Serotonin signaling modulates growth and motility in juvenile Fasciola hepatica
by Emily Robb, Sarah Muise, Lana Watt, Rebecca Armstrong, Duncan Wells, Paul McCusker, John Harrington, Andreas Krasky, Paul M. Selzer, Nikki J. Marks, Aaron G. Maule
Fasciola hepatica causes fasciolosis, a parasitic disease that poses significant animal and human health challenges. Control relies on flukicides, most of which are adulticides, with only triclabendazole effective against the pathogenic migratory juvenile. Classical neurotransmitter pathways are widely targeted by anthelmintics yet remain underexplored for flukicide development. Here we explore the importance of serotonin (5-HT) signaling in juvenile fluke. In silico analyses confirmed all F. hepatica life stages express a complete 5-HT signaling pathway encompassing genes encoding proteins for 5-HT synthesis, transport, and reuptake, as well as five putative 5-HT G protein-coupled receptors (GPCRs).
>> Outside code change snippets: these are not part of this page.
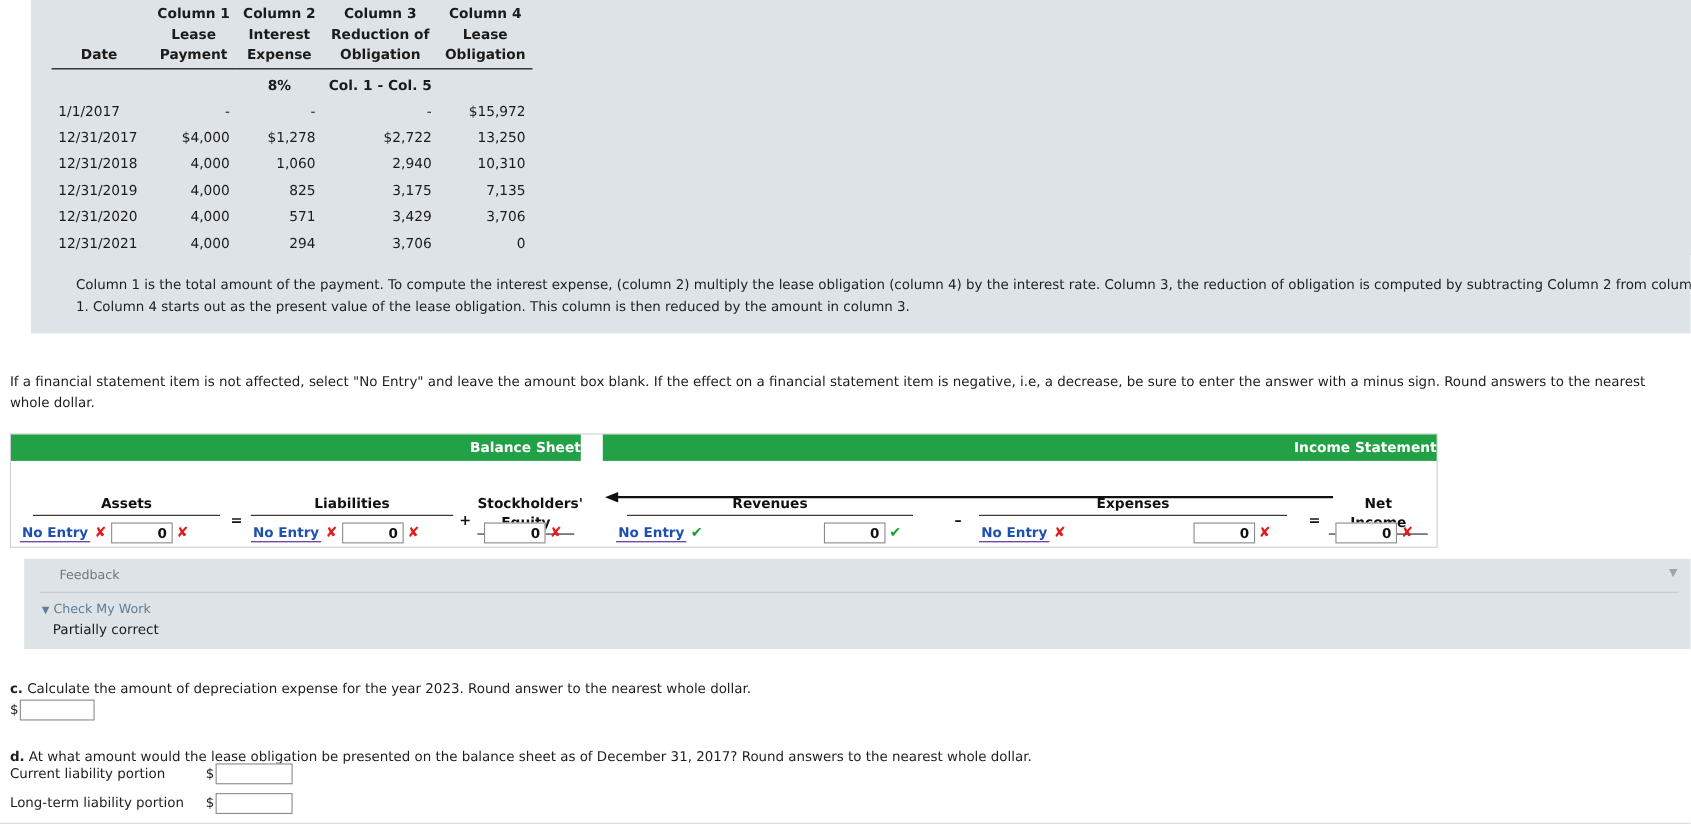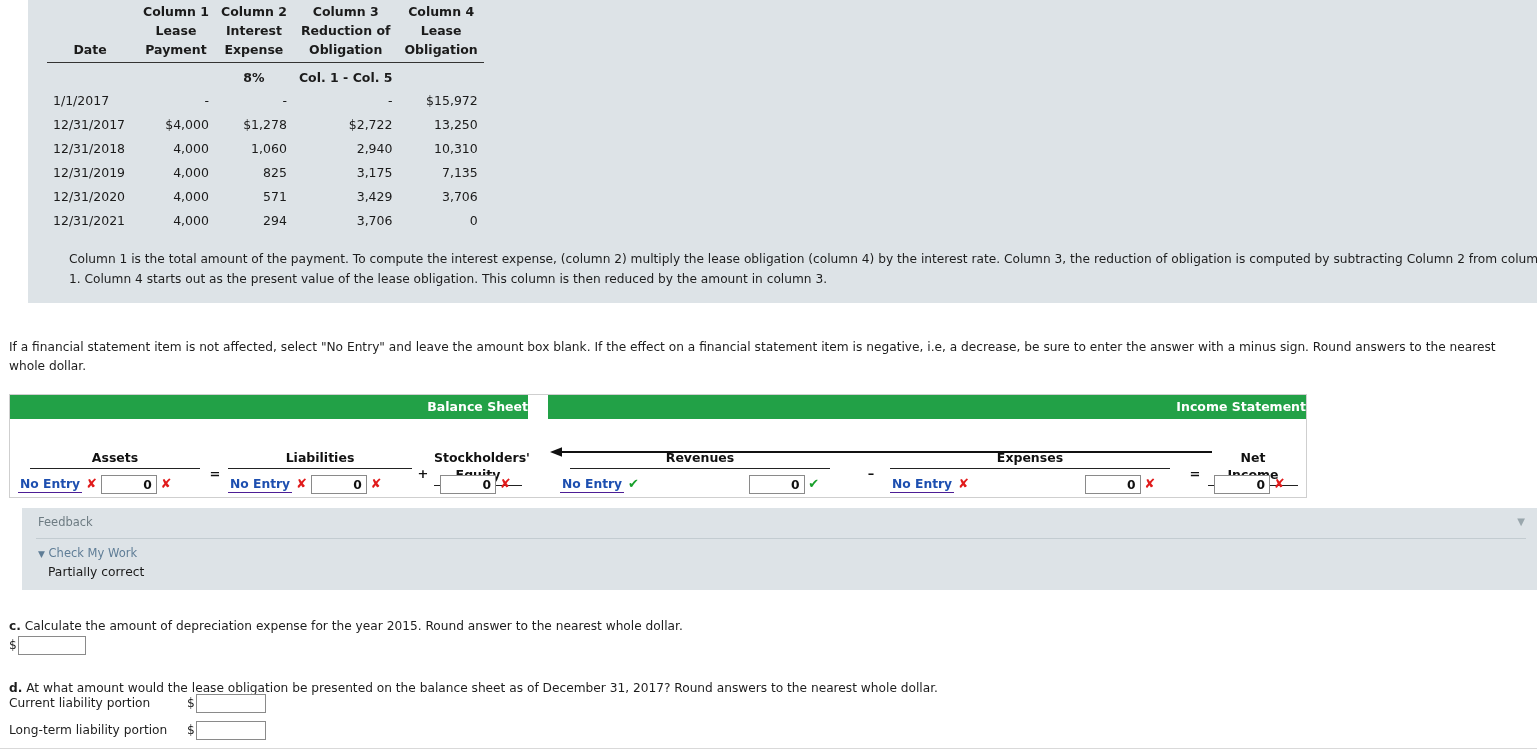--- a/index.html
+++ b/index.html
@@ -171,21 +171,21 @@
     position: absolute;
     left: 22px;
     top: 508px;
     width: 1515px;
     height: 82px;
     background: #dde3e7;
     box-sizing: border-box;
   }
   .fb-title {
     position: absolute;
-    left: 16px; top: 7px;
+    left: 32px; top: 7px;
     font-size: 11.5px;
     color: #6d7b82;
   }
   .fb-rule {
     position: absolute;
     left: 14px; top: 30px;
     width: 1490px;
     border-top: 1px solid #c3ccd1;
   }
   .fb-caret {
@@ -428,21 +428,21 @@
   <div class="fb-rule"></div>
   <div class="fb-check">
     <span class="tri">▼</span>
     <span>Check My Work</span>
   </div>
   <div class="fb-result">Partially correct</div>
 </div>
 
 <div class="part pc">
   <span class="pl">c.</span>
-  <span>Calculate the amount of depreciation expense for the year 2015. Round answer to the nearest whole dollar.</span>
+  <span>Calculate the amount of depreciation expense for the year 2023. Round answer to the nearest whole dollar.</span>
 </div>
 <div class="money-row" style="left:9px; top:636px;">
   <span class="dollar">$</span><input class="inbox" type="text" value="" style="">
 </div>
 
 <div class="part pd">
   <span class="pl">d.</span>
   <span>At what amount would the lease obligation be presented on the balance sheet as of December 31, 2017? Round answers to the nearest whole dollar.</span>
 </div>
 <div class="money-row" style="left:9px; top:694px;">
Homology and binding motif analyses supported the presence of two 5-HT1 (Fh5HT1A, Fh5HT1B) and three 5-HT7 (Fh5HT7A, -7B, -7C) GPCRs. Immunocytochemistry and in situ hybridization revealed widespread neuronal expression of 5-HT, its synthetic enzyme tryptophan hydroxylase (FhTPH), and the GPCR Fh5HT7C. 5-HT addition stimulated juvenile fluke motility; consistent with this observation, serotonin reuptake inhibition, which causes 5-HT persistence at synaptic junctions, also enhanced juvenile movement. Silencing of FhTPH, a key enzyme in 5-HT synthesis, blunted juvenile motility, a phenotype reversed by the addition of 5-HT. Silencing the fluke vesicular monoamine transporter (FhVMAT), which packages 5-HT into synaptic vesicles, reduced juvenile motility, whilst silencing the 5-HT reuptake transporter (FhSERT) which recycles synaptic 5-HT increased juvenile motility and growth, consistent with 5-HT accumulation enhancing effects. Whilst combinatorial silencing of Fh5HT1 receptors reduced fluke motility, silencing Fh5HT7 receptors led to a greater reduction in motility. Exogenous addition of 5-HT partially rescued motility deficits of juveniles with silenced Fh5HT1 receptors, but 5-HT excitation was abolished in Fh5HT7-RNAi juveniles, exposing their importance to fluke motility. Notably, sustained 5-HT exposure promoted juvenile growth, but these effects were not blunted by receptor-RNAi. The findings emphasize a central role of serotonin signaling in both juvenile motility and growth, exposing novel aspects of receptor function and encouraging therapeutic exploitation for liver fluke control.